Rating summary
Movie |  | 3.5 |
Video |  | 3.5 |
Audio |  | 2.5 |
Extras |  | 2.5 |
Overall |  | 3.5 |
Technicolor Dreams and Black & White Nightmares Blu-ray Movie Review
Reviewed by Jeffrey Kauffman September 27, 2014
Thunderbean Animation, the little home grown restoration outfit helmed by Steve Stanchfield, is back with their second Blu-ray release after
their largely laudable Fleischer
Classics Featuring Gulliver's Travels. There’s no real unifying theme in this collection of early shorts, and that, along with widely
varying video quality (mostly due to the source elements), may make this a bit of a harder sale even among diehard early animation
aficionados. But with a very early Disney on display, along with a few early color outings (including a Wizard of Oz that predates the
famous film’s gimmick of a black and white Kansas followed by a miraculously colorful Oz), Technicolor Dreams and Black and White
Nightmares is a valuable historical document of just how varied and creative early animation really was.

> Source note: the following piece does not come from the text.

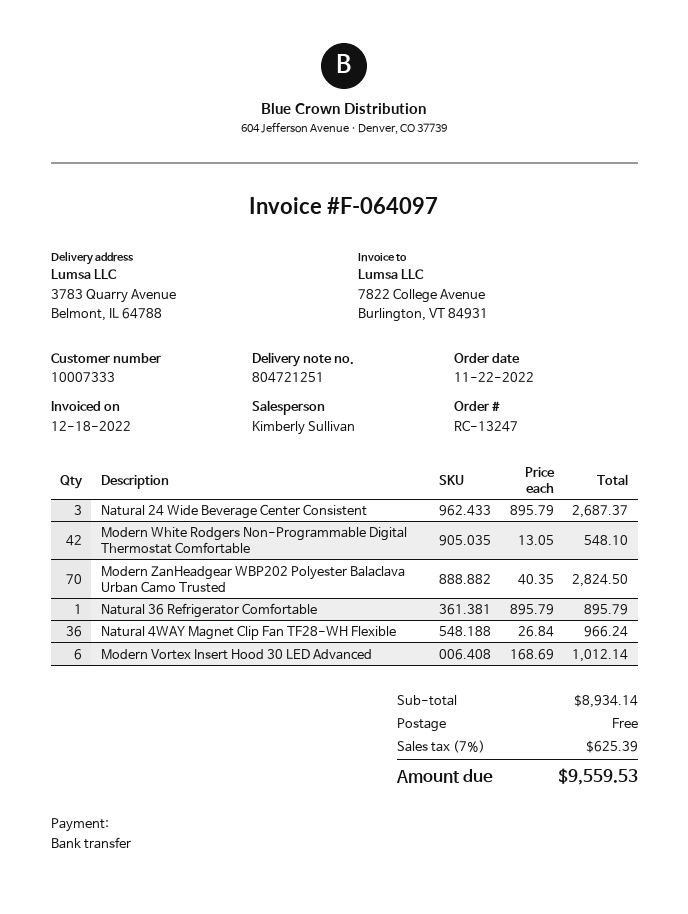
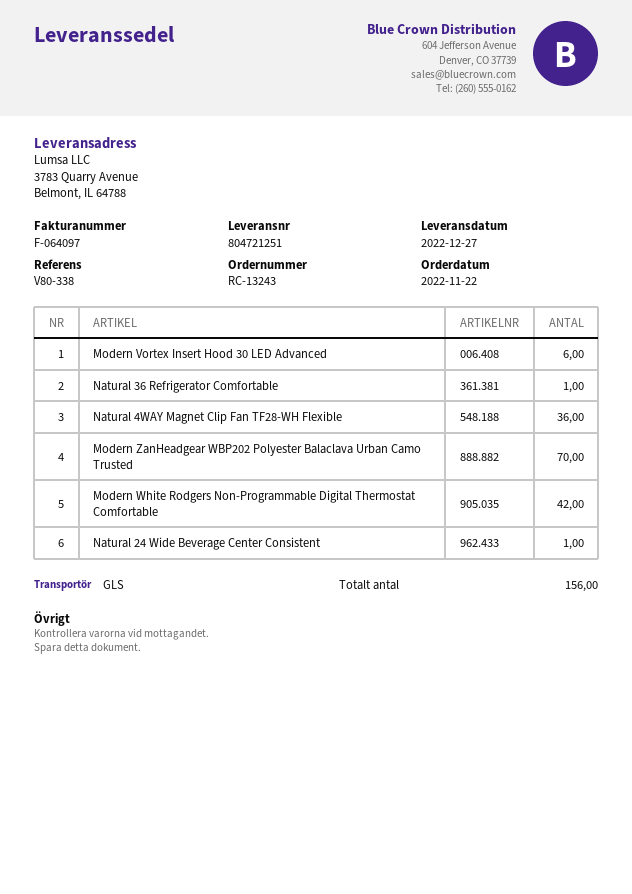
order number: RC-13247 -> RC-13243
Natural 24 Wide Beverage Center Consistent: 3 -> 1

Cartoons included in this set are:
- Dolly Doings (1917)
- The Wrong Track (1920)
- Alice Rattled by Rats (1925)
- Playing With Fire (1926)
- Goldilocks and the Three Bears (1928)
- Mendelssohn's Spring Song (1931)
- The Bandmaster (1931)
- The Snowman (1932)
- A Swiss Trick (1931)
- The Wizard of Oz (1932/33)
- The Magic Mummy (1933)
- Indian Whoopee (1933)
- To Spring (1936)
- Teapot Town (1936)
- The Enchanted Square (1948)
Technicolor Dreams and Black & White Nightmares Blu-ray Movie, Video Quality 

Technicolor Dreams and Black and White Nightmares is presented on Blu-ray courtesy of Thunderbean Animation with an AVC encoded
1080p transfer in a variety of aspect ratios that hover in the 1.33:1 to 1.37:1 region. As mentioned above, the source elements utilized for these
transfers are in widely disparate condition, so that some of the very oldest suffer from significant image decay and damage, with things like line
detail coming and going from frame to frame. There are occasional issues with stability and frame misalignment (as well as missing frames). As
should be expected, the "newer" (a decidedly relative term) shorts generally look the best, with the color on The Wizard of Oz and
The Enchanted Square looking fairly robust and well saturated. Restoration efforts have no doubt cleaned these up significantly, but
there are still manifest scratches, dirt and other blemishes. Grain fields, while again somewhat variable, are natural looking and do not appear to
have been severely compromised by whatever noise removing regimen was employed.
Technicolor Dreams and Black & White Nightmares Blu-ray Movie, Audio Quality 

The disc's collection of Dolby Digital 2.0 mono soundtracks is often fairly problematic, with lots of pops, cracks, distortion and other signs of age
making their presence known with regularity. The overall sound here is pretty boxy most of the time, with a narrow sounding midrange, and
some tracks that have brittle high ends and no real low ends to speak of.
Technicolor Dreams and Black & White Nightmares Blu-ray Movie, Special Features and Extras 

- Teapot Town Booklet (1080p) features pages from a giveaway pamphlet by the National Tea Growers.
- Bosco the Talk-Ink Kid (1080p; 4:43) is a pitch reel.
- Still Gallery (1080i)
- Coke Theatrical Ads (1080p; 5:04) is a collection of pieces animated by Walter Lantz.
Technicolor Dreams and Black & White Nightmares Blu-ray Movie, Overall Score and Recommendation 

This Thunderbean release might not have the immediate appeal of the Fleischer Gulliver, but there's a great collection of some rather odd
but charming early efforts in the art of animation and live action-animation hybrids on display here. There's only so far restorative efforts can go
with no original elements (not to mention a limited budget), but Steve Stanchfield and his staff deserve kudos for their heroic attempts at
rescuing these pieces from the dustbin of history, not to mention the horrors of standard definition. Recommended.